Hemoperitoneum é definido como a ocupação da cavidade peritoneal pelo sangue. Pode ser causada pela ruptura de um órgão intra-abdominal (fígado, baço) como resultado de trauma e, menos frequentemente, espontaneamente em certas patologias (tumor hepático, malária, etc.).

O quadro clínico é geralmente cataclísmico, com repercussões hemodinâmicas e dores peritoniais graves, que por si só indicam transferência para um hospital. O diagnóstico confirmatório é estabelecido por paracentese exploratória ou lavagem peritoneal.

Hemopericárdio

Definido como colheita de sangue no pericárdio.

A causa mais comum é ruptura cardíaca devido a infarto agudo do miocárdio com mau prognóstico, mesmo que ocorra em pacientes internados em centros hospitalares com enfermaria de cirurgia cardiovascular.

A invasão do pericárdio por uma massa tumoral (por contiguidade ou metástase) também pode resultar em hemopericárdio, que por vezes é hemodinamicamente tolerado até se manifestar clinicamente sob a forma de tamponamento cardíaco.

Hematoma retroperitoneal

Hematoma retroperitoneal ocorre quando o sangue se acumula no espaço retroperitoneal.

A causa mais comum é traumatismo resultando em laceração ou ruptura do rim ou pedículo vascular renal. O espaço retroperitoneal pode conter uma grande quantidade de sangue, pelo que nestes doentes, para além da história traumática, são reconhecidos sinais óbvios de hipovolaemia.

Hematoma pélvico

Estes ocorrem como consequência de fracturas pélvicas e são definidos como a acumulação de sangue na cavidade pélvica. Tal como o hematoma retroperitoneal, eles podem conter uma grande quantidade de sangue e podem perder-se até 2 litros de sangue no local da fractura.

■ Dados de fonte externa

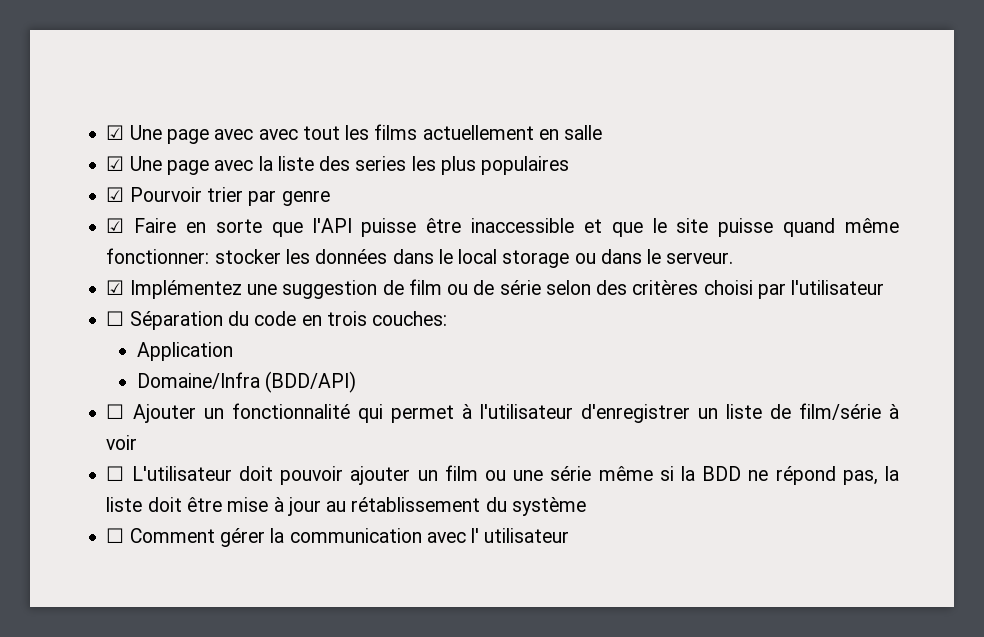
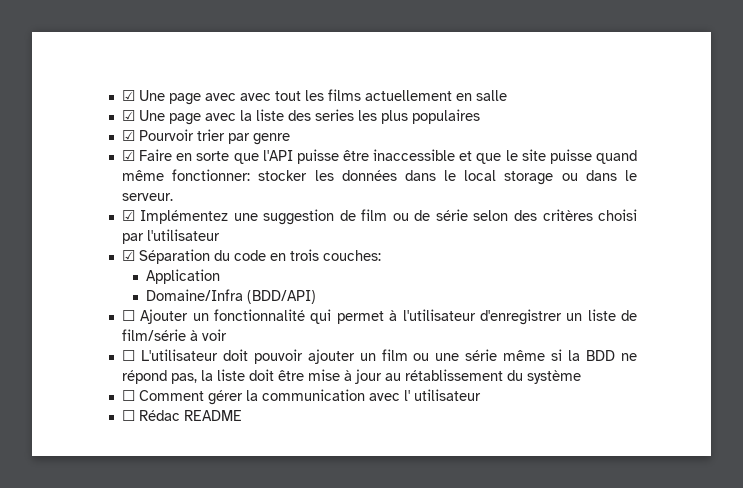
- ☐ Séparation du code en trois couches:
+ ☑ Séparation du code en trois couches:
+ ☐ Rédac README

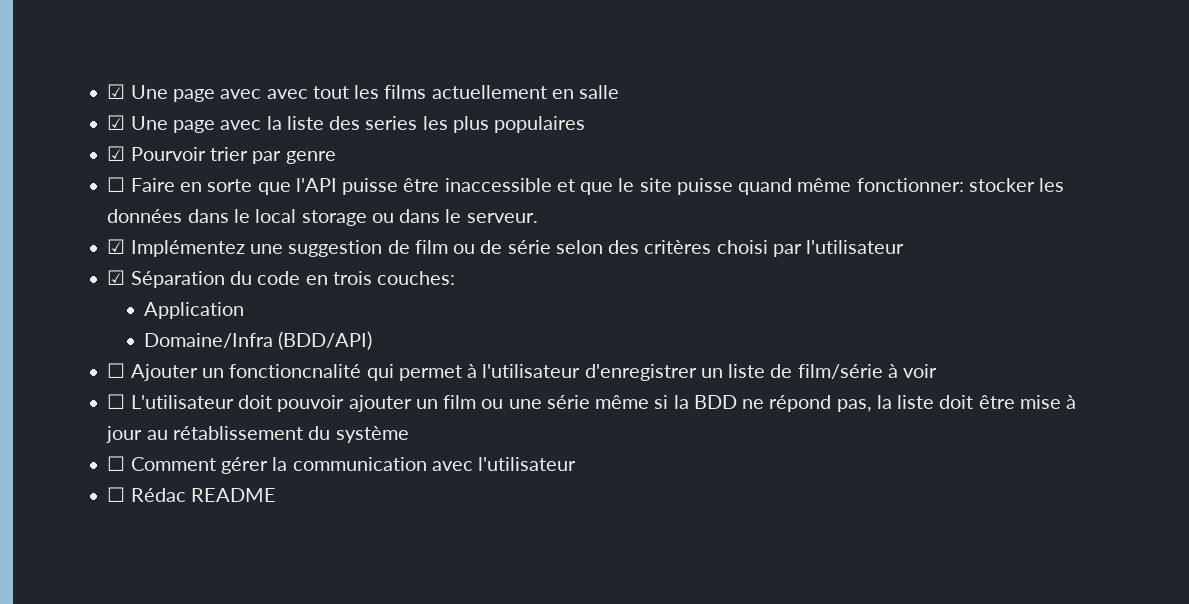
- ☑ Faire en sorte que l'API puisse être inaccessible et que le site puisse quand même fonctionner: stocker les données dans le local storage ou dans le serveur.
+ ☐ Faire en sorte que l'API puisse être inaccessible et que le site puisse quand même fonctionner: stocker les données dans le local storage ou dans le serveur.
- ☐ Ajouter un fonctionnalité qui permet à l'utilisateur d'enregistrer un liste de film/série à voir
+ ☐ Ajouter un fonctioncnalité qui permet à l'utilisateur d'enregistrer un liste de film/série à voir
- ☐ Comment gérer la communication avec l' utilisateur
+ ☐ Comment gérer la communication avec l'utilisateur

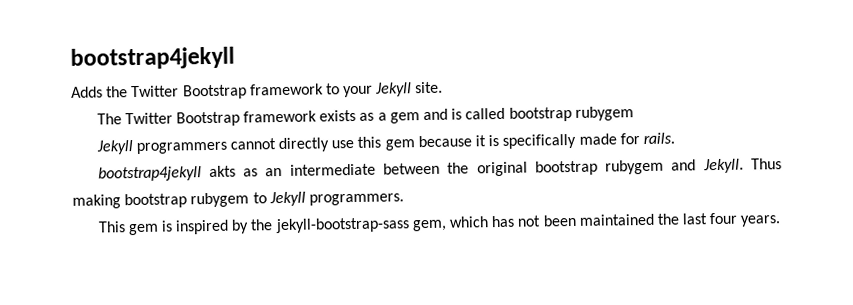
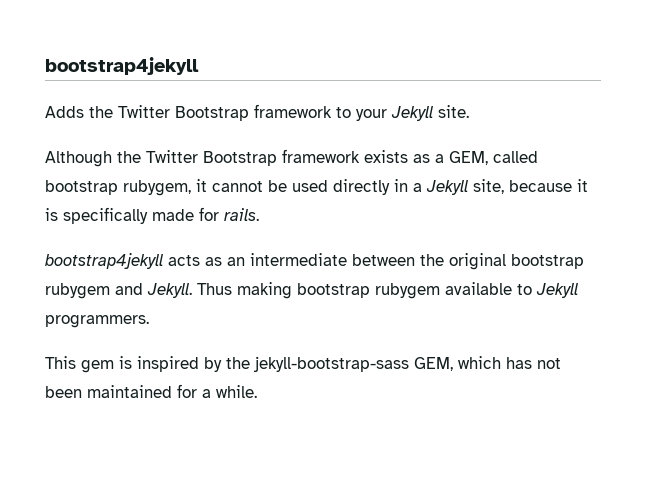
- The Twitter Bootstrap framework exists as a gem and is called bootstrap rubygem
- Jekyll programmers cannot directly use this gem because it is specifically made for rails.
+ Although the Twitter Bootstrap framework exists as a GEM, called bootstrap rubygem, it cannot be used directly in a Jekyll site, because it is specifically made for rails.
- bootstrap4jekyll akts as an intermediate between the original bootstrap rubygem and Jekyll.
+ bootstrap4jekyll acts as an intermediate between the original bootstrap rubygem and Jekyll.
- Thus making bootstrap rubygem to Jekyll programmers.
+ Thus making bootstrap rubygem available to Jekyll programmers.
- This gem is inspired by the jekyll-bootstrap-sass gem, which has not been maintained the last four years.
+ This gem is inspired by the jekyll-bootstrap-sass GEM, which has not been maintained for a while.

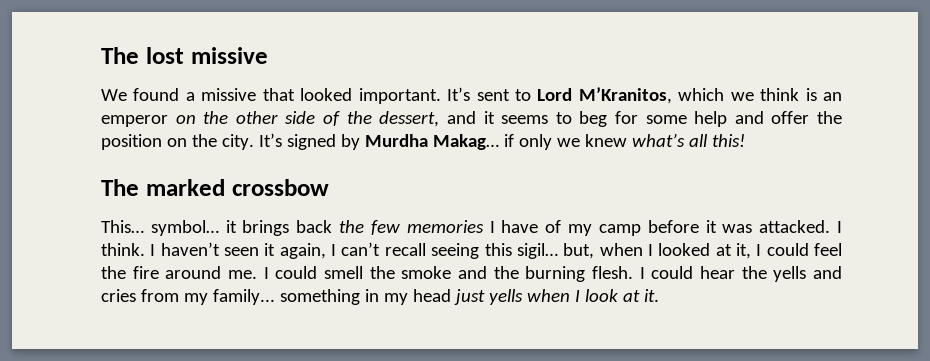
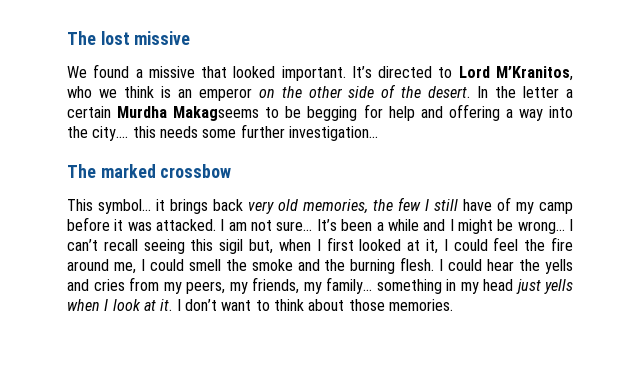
- It’s sent to Lord M’Kranitos, which we think is an emperor on the other side of the dessert, and it seems to beg for some help and offer the position on the city. It’s signed by Murdha Makag… if only we knew what’s all this!
+ It’s directed to Lord M’Kranitos, who we think is an emperor on the other side of the desert. In the letter a certain Murdha Makagseems to be begging for help and offering a way into the city.… this needs some further investigation…
- This… symbol… it brings back the few memories I have of my camp before it was attacked.
+ This symbol… it brings back very old memories, the few I still have of my camp before it was attacked.
- I think. I haven’t seen it again, I can’t recall seeing this sigil… but, when I looked at it, I could feel the fire around me. I could smell the smoke and the burning flesh.
+ I am not sure... It’s been a while and I might be wrong... I can’t recall seeing this sigil but, when I first looked at it, I could feel the fire around me, I could smell the smoke and the burning flesh.
- I could hear the yells and cries from my family... something in my head just yells when I look at it.
+ I could hear the yells and cries from my peers, my friends, my family... something in my head just yells when I look at it.
+ I don’t want to think about those memories.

Em conclusão, embora as localizações das hemorragias sejam variadas, o que condiciona um grande número de opções de diagnóstico, mais importante para a sua gestão do que o próprio diagnóstico etiológico final é a rápida aplicação, se for o caso, de medidas destinadas a manter uma situação hemodinâmica estável do indivíduo antes da sua transferência urgente para um centro hospitalar. Nos casos em que não há impacto hemodinâmico, o uso do bom senso clínico diante do paciente permite o estabelecimento de casos que requerem consulta urgente em um hospital ou tratamento ambulatorial.